▶ WHAT YOU HAVE TO DO: Your answer must be an exact transcription of the lines from the line with "2021-11-02 07:00: none -> 2026.9" through the final line of the data.

▶ ENTRIES PROVIDED:
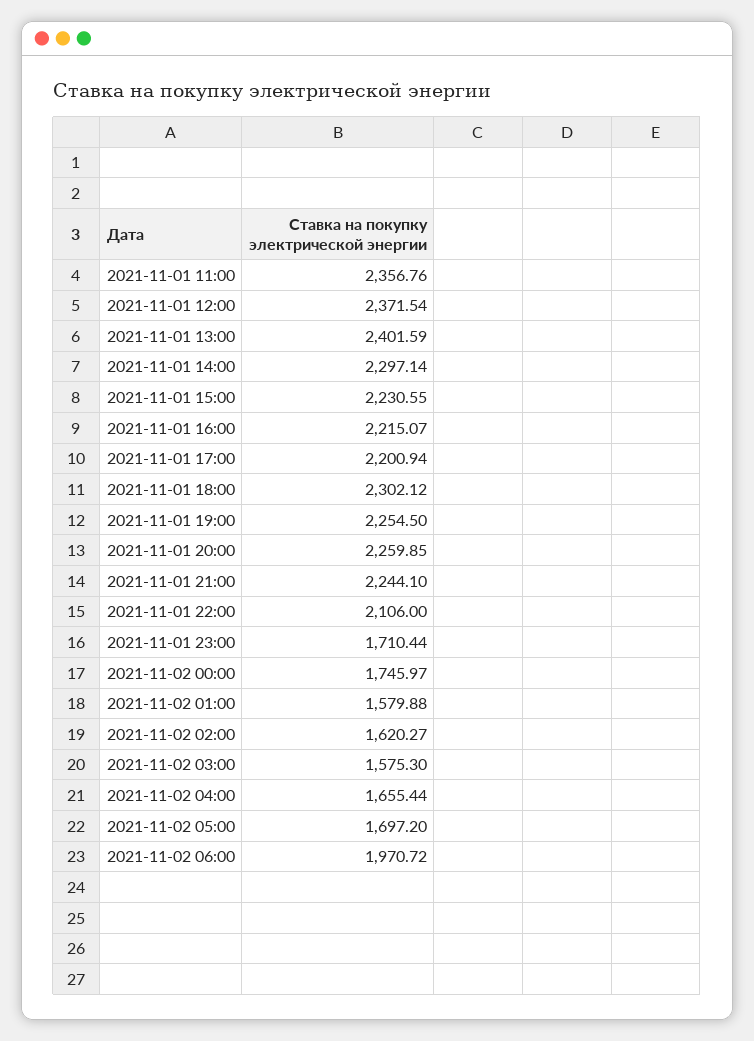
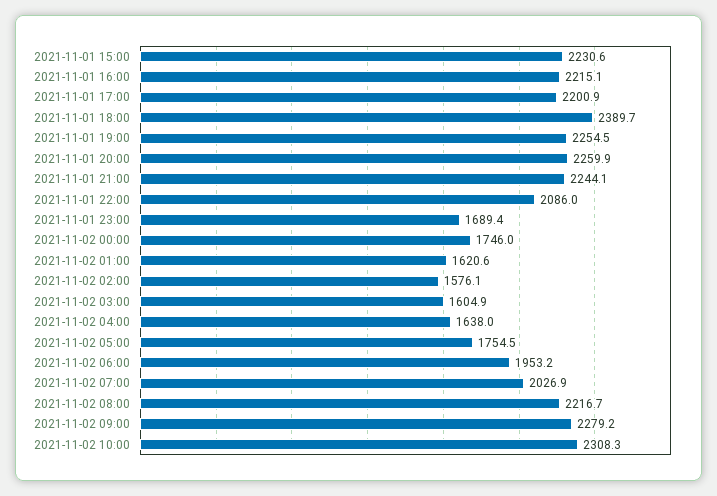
2021-11-01 11:00: 2356.76 -> none
2021-11-01 12:00: 2371.54 -> none
2021-11-01 13:00: 2401.59 -> none
2021-11-01 14:00: 2297.14 -> none
2021-11-01 18:00: 2302.12 -> 2389.7
2021-11-01 22:00: 2106 -> 2086
2021-11-01 23:00: 1710.44 -> 1689.4
2021-11-02 01:00: 1579.88 -> 1620.6
2021-11-02 02:00: 1620.27 -> 1576.1
2021-11-02 03:00: 1575.3 -> 1604.9
2021-11-02 04:00: 1655.44 -> 1638
2021-11-02 05:00: 1697.2 -> 1754.5
2021-11-02 06:00: 1970.72 -> 1953.2
2021-11-02 07:00: none -> 2026.9
2021-11-02 08:00: none -> 2216.7
2021-11-02 09:00: none -> 2279.2
2021-11-02 10:00: none -> 2308.3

▶ RESPONSE:
2021-11-02 07:00: none -> 2026.9
2021-11-02 08:00: none -> 2216.7
2021-11-02 09:00: none -> 2279.2
2021-11-02 10:00: none -> 2308.3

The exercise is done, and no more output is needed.